- WORK REQUEST -
Check the entries below for lines with "dasharray"; report only how many there are.

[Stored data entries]
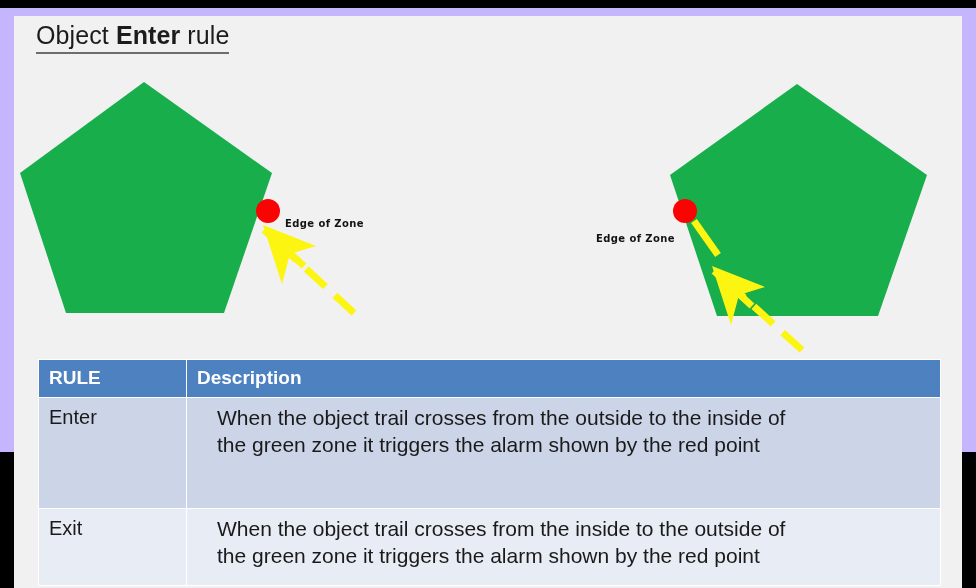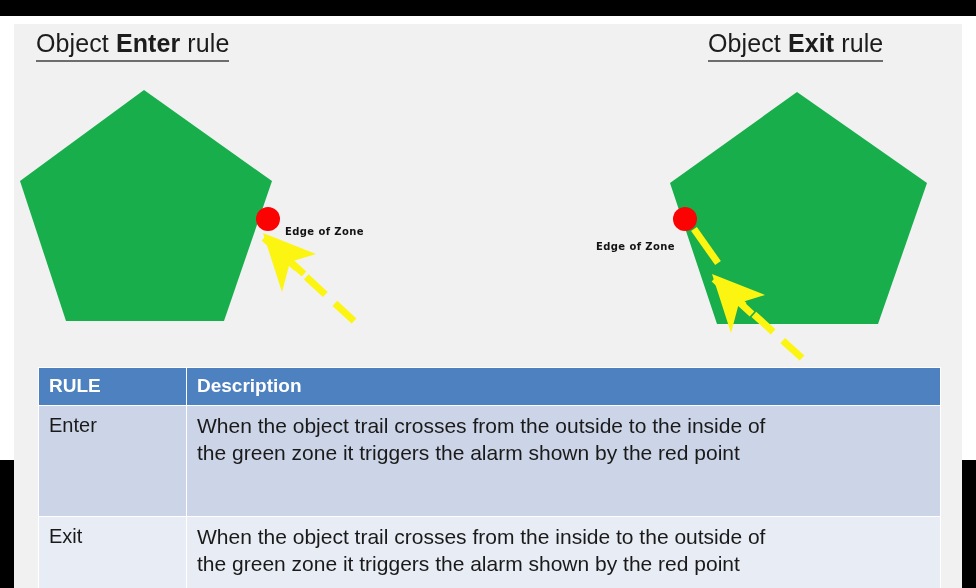--- a/index.html
+++ b/index.html
@@ -9,24 +9,24 @@
   }
   body {
     width: 976px;
     height: 588px;
     overflow: hidden;
     font-family: "Liberation Sans", sans-serif;
   }
   #slide {
     position: absolute;
     left: 0;
-    top: 16px;
+    top: 8px;
     width: 976px;
     height: 444px;
-    background: #ffffff;
+    background: #c4b5fd;
     box-sizing: border-box;
   }
   #canvas {
     position: absolute;
     left: 14px;
     top: 8px;
     width: 948px;
     height: 574px;
     background: #f1f1f1;
     box-sizing: border-box;
@@ -100,21 +100,21 @@
     vertical-align: top;
     line-height: 1.32;
   }
   #rules-table tr.row-alt td { background: #ccd4e7; }
   #rules-table tr.row-base td { background: #e8ecf5; }
   #rules-table td.cell-rule { font-size: 20px; }
   #rules-table tr.row-alt td.cell-rule,
   #rules-table tr.row-base td.cell-rule { }
   .row-enter td { height: 96px; }
   .row-exit  td { height: 62px; }
-  .desc-line { display: block; }
+  .desc-line { display: block; margin-left: 20px; }
 </style>
 </head>
 <body>
 
 <div id="slide">
   <div id="canvas">
 
     <div id="title-enter" class="panel-title"><span>Object </span><b>Enter</b><span> rule</span></div>
 
     <div id="diagram-enter" class="diagram">
@@ -128,21 +128,20 @@
           <path d="M 290 198 L 250 162" stroke="#fcf511" stroke-width="7" stroke-linecap="butt" stroke-dasharray="26 13" fill="none"></path>
 
           <polygon points="249,157 302,178 276,186 268,216" fill="#fcf511"></polygon>
         </g>
 
         <circle cx="254" cy="143" r="12" fill="#fb0303"></circle>
       </svg>
       <span id="edge-label-enter" class="edge-label">Edge of Zone</span>
     </div>
 
-    <div id="title-exit" class="panel-title"><span>Object </span><b>Exit</b><span> rule</span></div>
 
     <div id="diagram-exit" class="diagram">
       <svg width="480" height="290" viewBox="0 0 480 290" xmlns="http://www.w3.org/2000/svg">
 
         <polygon points="315,16 445,107 396,248 235,248 188,107" fill="#17ae4b"></polygon>
 
         <g>
           <path d="M 320 282 L 245 214" stroke="#fcf511" stroke-width="7" stroke-linecap="butt" stroke-dasharray="26 13" fill="none"></path>
           <path d="M 270 238 L 232 203" stroke="#fcf511" stroke-width="7" stroke-linecap="butt" stroke-dasharray="26 13" fill="none"></path>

- SOLUTION -
3